[Web page edit records]
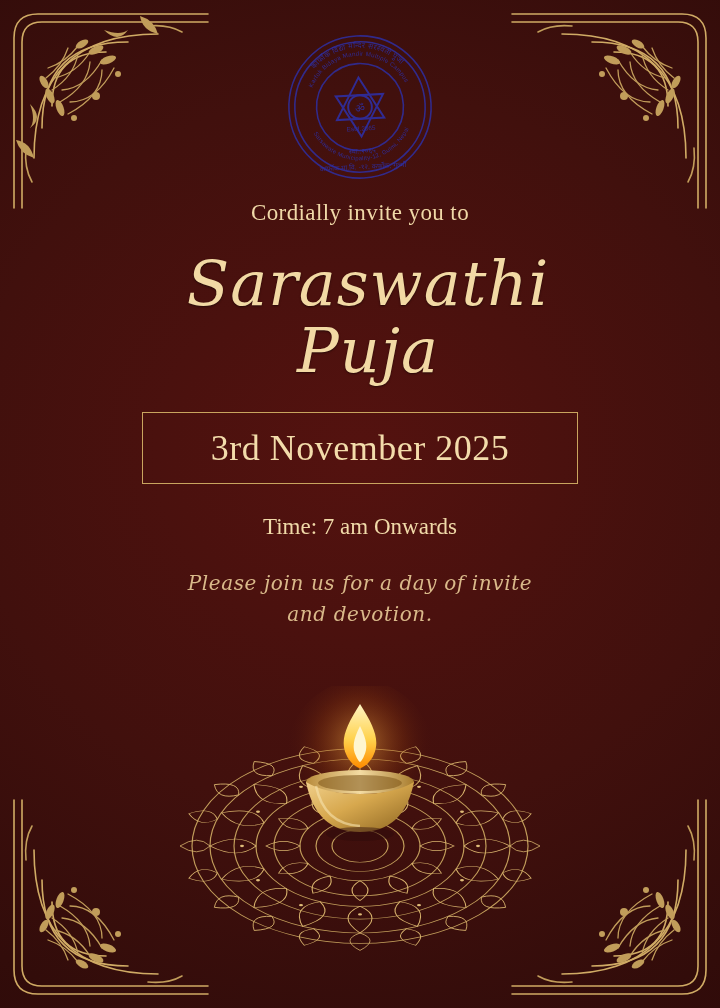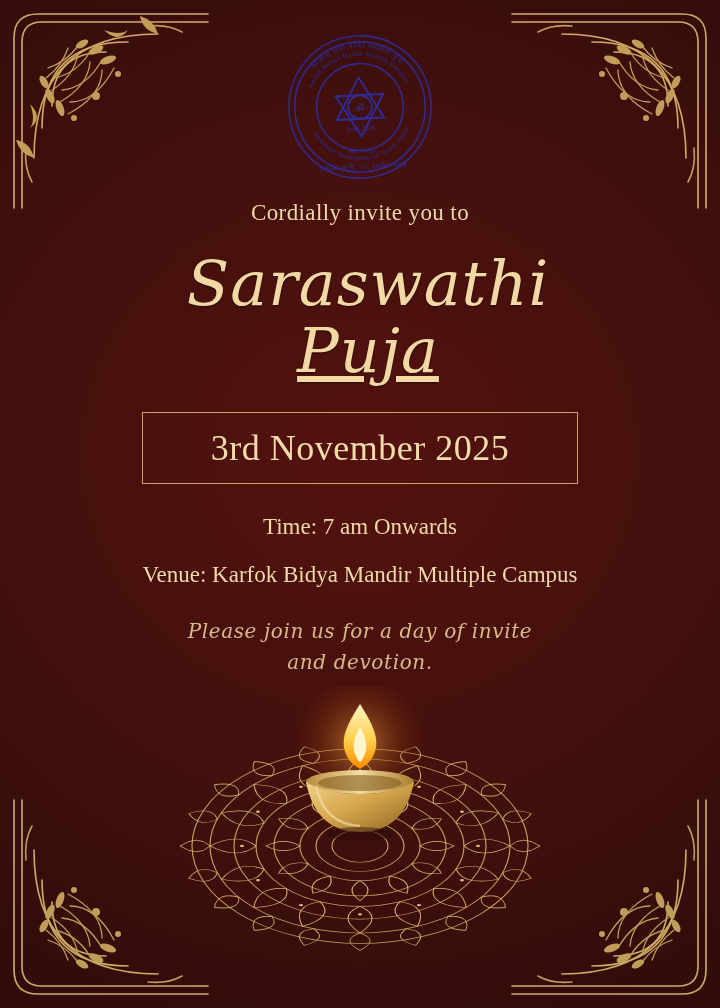"Puja" .title .l2 { text-decoration: underline -> none }
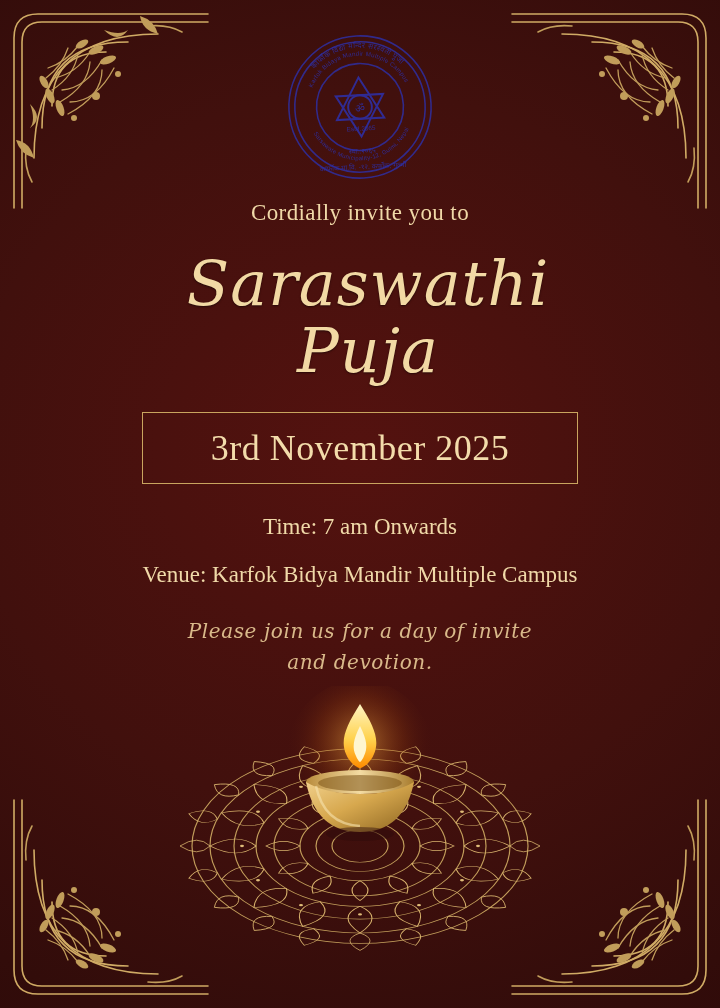"Venue: Karfok Bidya Mandir Multiple" div.venue-line { html: <div>Venue: Karfok Bidya Mandir Multiple Campus</div> -> none }
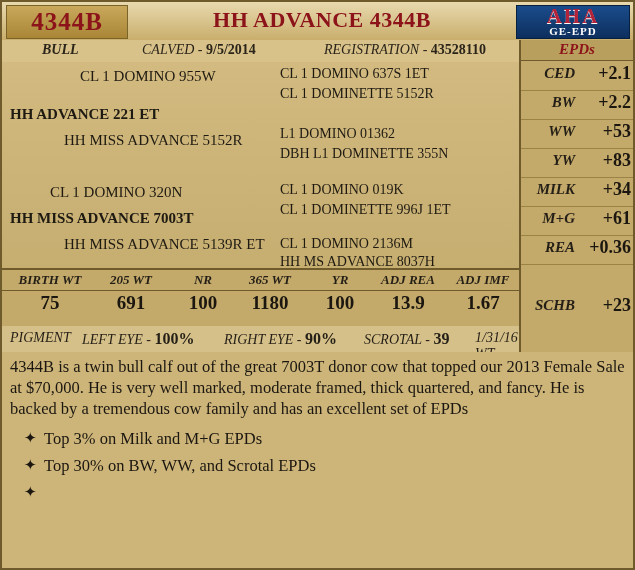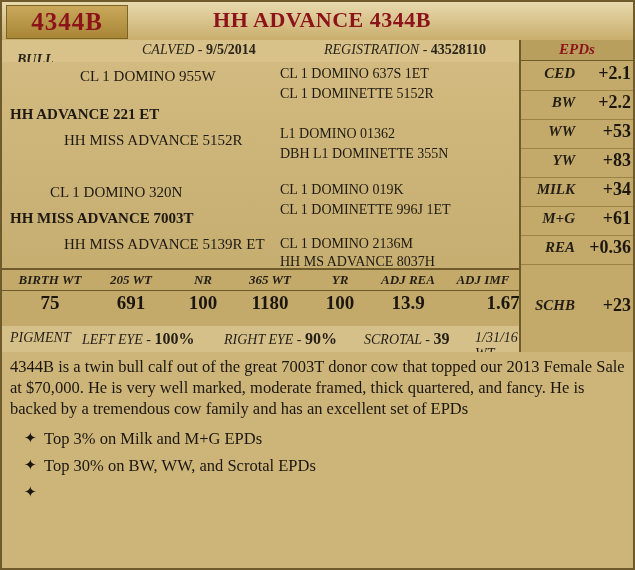"AHA" div.aha-logo { html: none -> <div> <div>AHA</div> <div>GE-EPD</div> </div> }
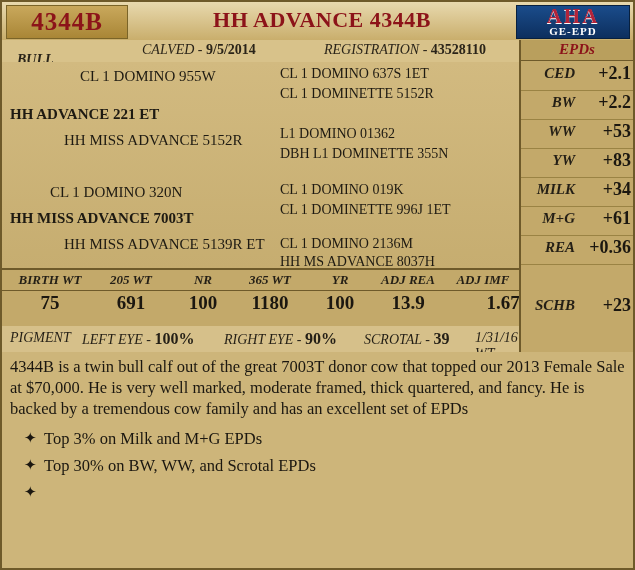"BULL" .sub-bull { left: 15px -> 40px; margin-top: 10px -> none }
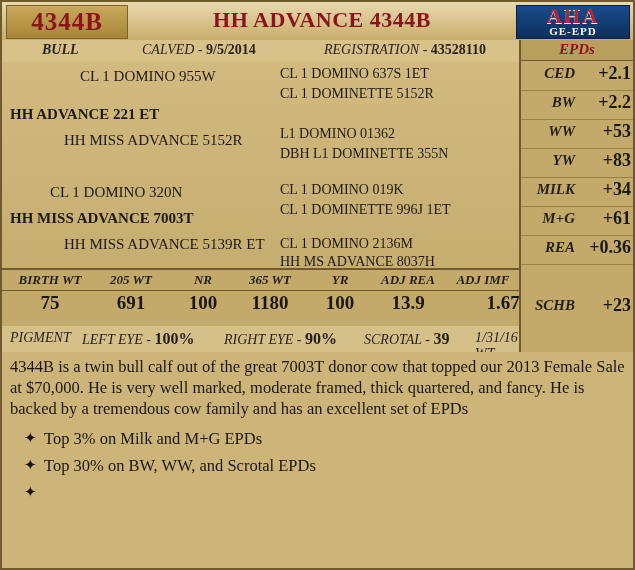"1.67" div { left: 466px -> 446px }
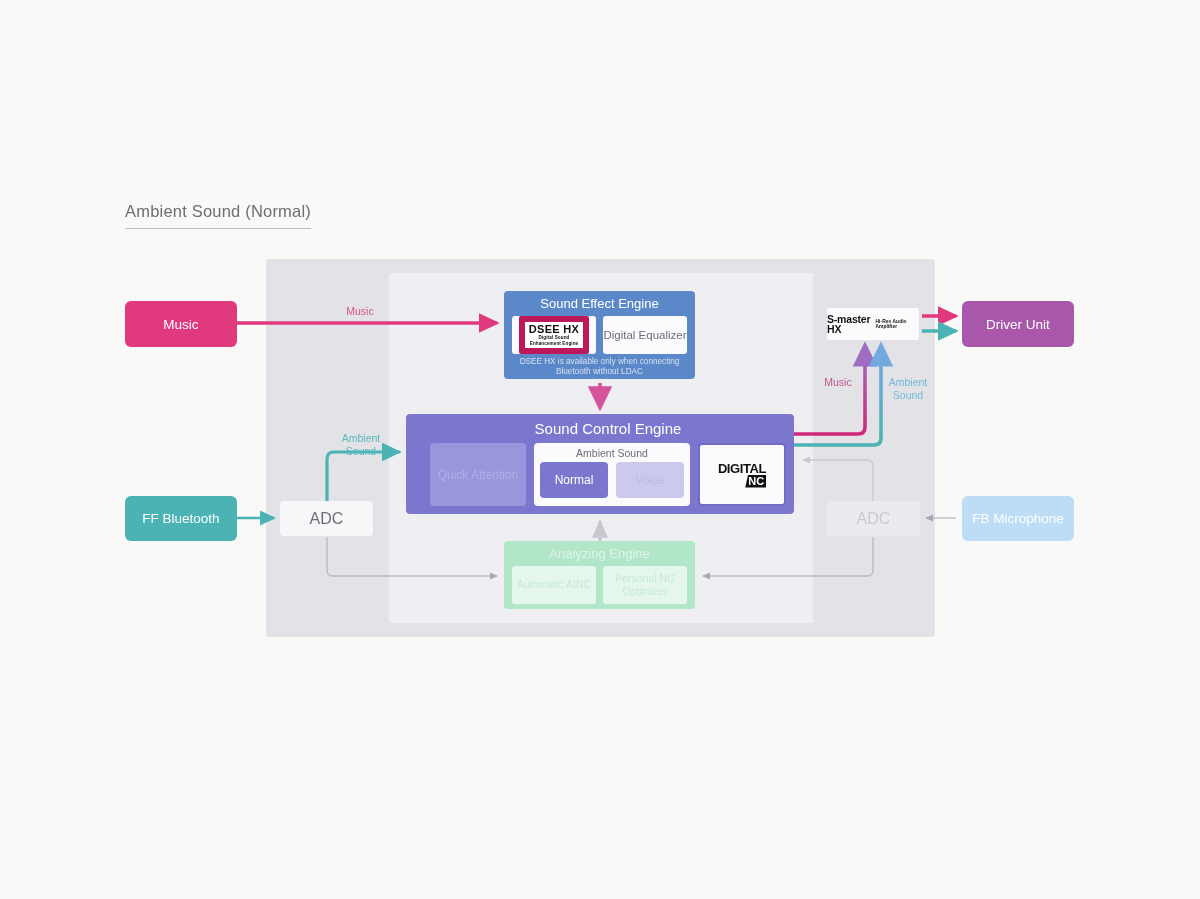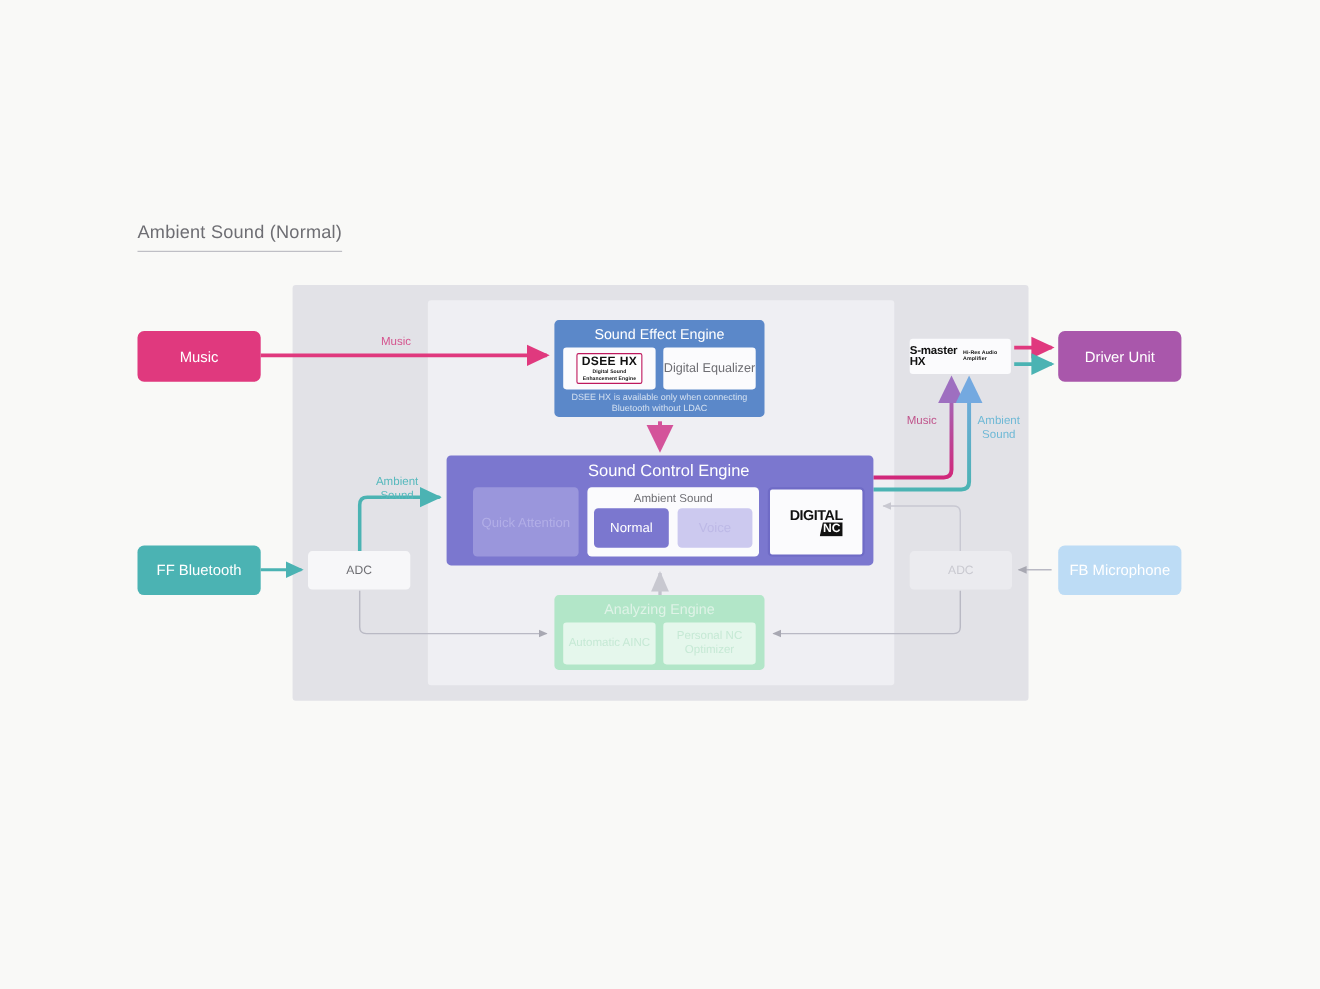"DSEE HX" .dsee-logo { border: 1px solid #be185d -> 6px solid #be185d }
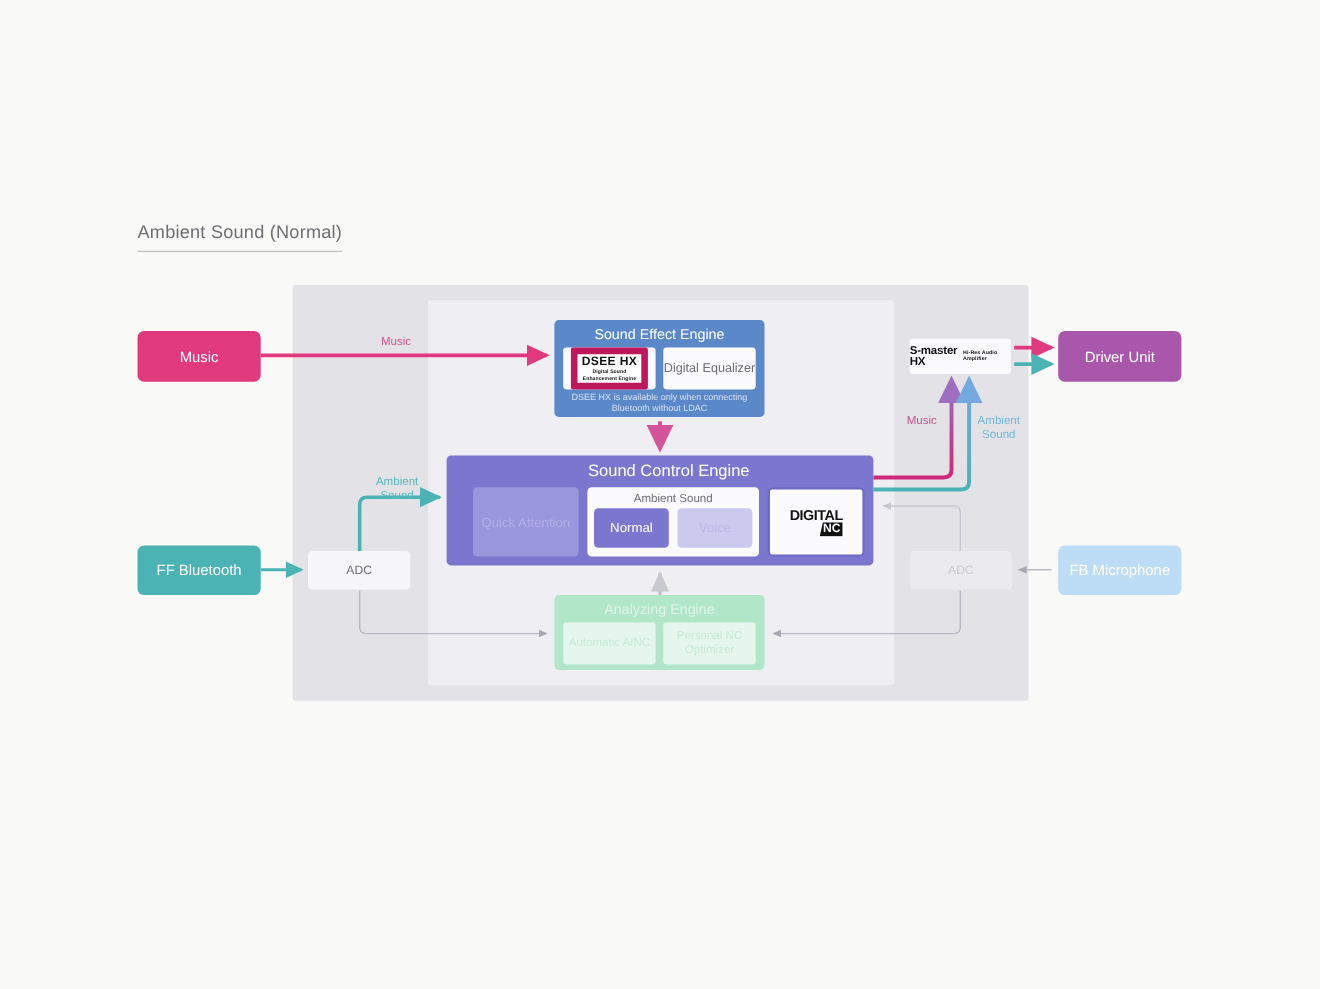"ADC" .adc { font-size: 11px -> 16px }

■ TASK DIRECTIONS
Once the pictures are dropped, repeat the data above exactly.

■ EXERCISE RESULT
"Puja" .title .l2 { text-decoration: underline -> none }
"Venue: Karfok Bidya Mandir Multiple" div.venue-line { html: <div>Venue: Karfok Bidya Mandir Multiple Campus</div> -> none }
"AHA" div.aha-logo { html: none -> <div> <div>AHA</div> <div>GE-EPD</div> </div> }
"BULL" .sub-bull { left: 15px -> 40px; margin-top: 10px -> none }
"1.67" div { left: 466px -> 446px }
"DSEE HX" .dsee-logo { border: 1px solid #be185d -> 6px solid #be185d }
"ADC" .adc { font-size: 11px -> 16px }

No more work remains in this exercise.